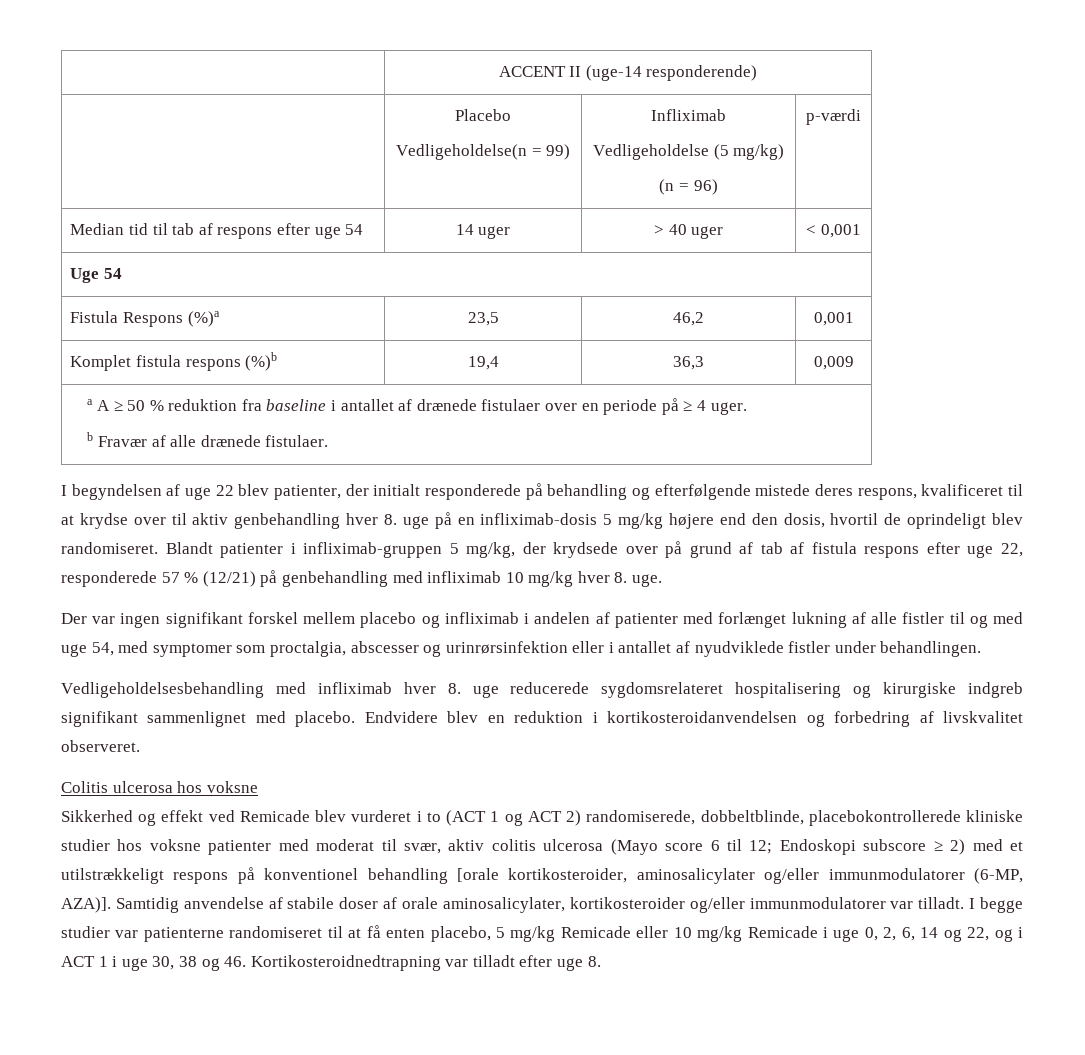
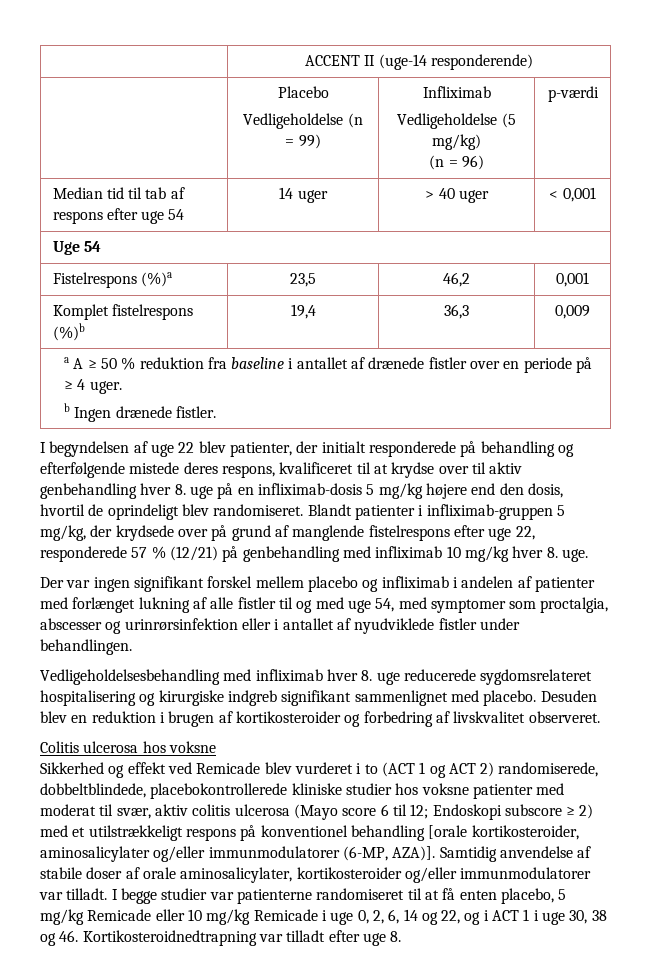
  | Placebo
- Vedligeholdelse(n = 99) | Infliximab
+ Vedligeholdelse (n = 99) | Infliximab
- Fistula Respons (%)a | 23,5 | 46,2 | 0,001
+ Fistelrespons (%)a | 23,5 | 46,2 | 0,001
- Komplet fistula respons (%)b | 19,4 | 36,3 | 0,009
+ Komplet fistelrespons (%)b | 19,4 | 36,3 | 0,009
- a A ≥ 50 % reduktion fra baseline i antallet af drænede fistulaer over en periode på ≥ 4 uger.
- b Fravær af alle drænede fistulaer.
+ a A ≥ 50 % reduktion fra baseline i antallet af drænede fistler over en periode på ≥ 4 uger.
+ b Ingen drænede fistler.
- Blandt patienter i infliximab-gruppen 5 mg/kg, der krydsede over på grund af tab af fistula respons efter uge 22, responderede 57 % (12/21) på genbehandling med infliximab 10 mg/kg hver 8. uge.
+ Blandt patienter i infliximab-gruppen 5 mg/kg, der krydsede over på grund af manglende fistelrespons efter uge 22, responderede 57 % (12/21) på genbehandling med infliximab 10 mg/kg hver 8. uge.
- Endvidere blev en reduktion i kortikosteroidanvendelsen og forbedring af livskvalitet observeret.
+ Desuden blev en reduktion i brugen af kortikosteroider og forbedring af livskvalitet observeret.
- Sikkerhed og effekt ved Remicade blev vurderet i to (ACT 1 og ACT 2) randomiserede, dobbeltblinde, placebokontrollerede kliniske studier hos voksne patienter med moderat til svær, aktiv colitis ulcerosa (Mayo score 6 til 12; Endoskopi subscore ≥ 2) med et utilstrækkeligt respons på konventionel behandling [orale kortikosteroider, aminosalicylater og/eller immunmodulatorer (6-MP, AZA)].
+ Sikkerhed og effekt ved Remicade blev vurderet i to (ACT 1 og ACT 2) randomiserede, dobbeltblindede, placebokontrollerede kliniske studier hos voksne patienter med moderat til svær, aktiv colitis ulcerosa (Mayo score 6 til 12; Endoskopi subscore ≥ 2) med et utilstrækkeligt respons på konventionel behandling [orale kortikosteroider, aminosalicylater og/eller immunmodulatorer (6-MP, AZA)].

Task item. Restate word for word only the lines from where the entries begin through the one with "- Sikkerhed og"; omit the pictures.

Result for this exercise.
  | Placebo
- Vedligeholdelse(n = 99) | Infliximab
+ Vedligeholdelse (n = 99) | Infliximab
- Fistula Respons (%)a | 23,5 | 46,2 | 0,001
+ Fistelrespons (%)a | 23,5 | 46,2 | 0,001
- Komplet fistula respons (%)b | 19,4 | 36,3 | 0,009
+ Komplet fistelrespons (%)b | 19,4 | 36,3 | 0,009
- a A ≥ 50 % reduktion fra baseline i antallet af drænede fistulaer over en periode på ≥ 4 uger.
- b Fravær af alle drænede fistulaer.
+ a A ≥ 50 % reduktion fra baseline i antallet af drænede fistler over en periode på ≥ 4 uger.
+ b Ingen drænede fistler.
- Blandt patienter i infliximab-gruppen 5 mg/kg, der krydsede over på grund af tab af fistula respons efter uge 22, responderede 57 % (12/21) på genbehandling med infliximab 10 mg/kg hver 8. uge.
+ Blandt patienter i infliximab-gruppen 5 mg/kg, der krydsede over på grund af manglende fistelrespons efter uge 22, responderede 57 % (12/21) på genbehandling med infliximab 10 mg/kg hver 8. uge.
- Endvidere blev en reduktion i kortikosteroidanvendelsen og forbedring af livskvalitet observeret.
+ Desuden blev en reduktion i brugen af kortikosteroider og forbedring af livskvalitet observeret.
- Sikkerhed og effekt ved Remicade blev vurderet i to (ACT 1 og ACT 2) randomiserede, dobbeltblinde, placebokontrollerede kliniske studier hos voksne patienter med moderat til svær, aktiv colitis ulcerosa (Mayo score 6 til 12; Endoskopi subscore ≥ 2) med et utilstrækkeligt respons på konventionel behandling [orale kortikosteroider, aminosalicylater og/eller immunmodulatorer (6-MP, AZA)].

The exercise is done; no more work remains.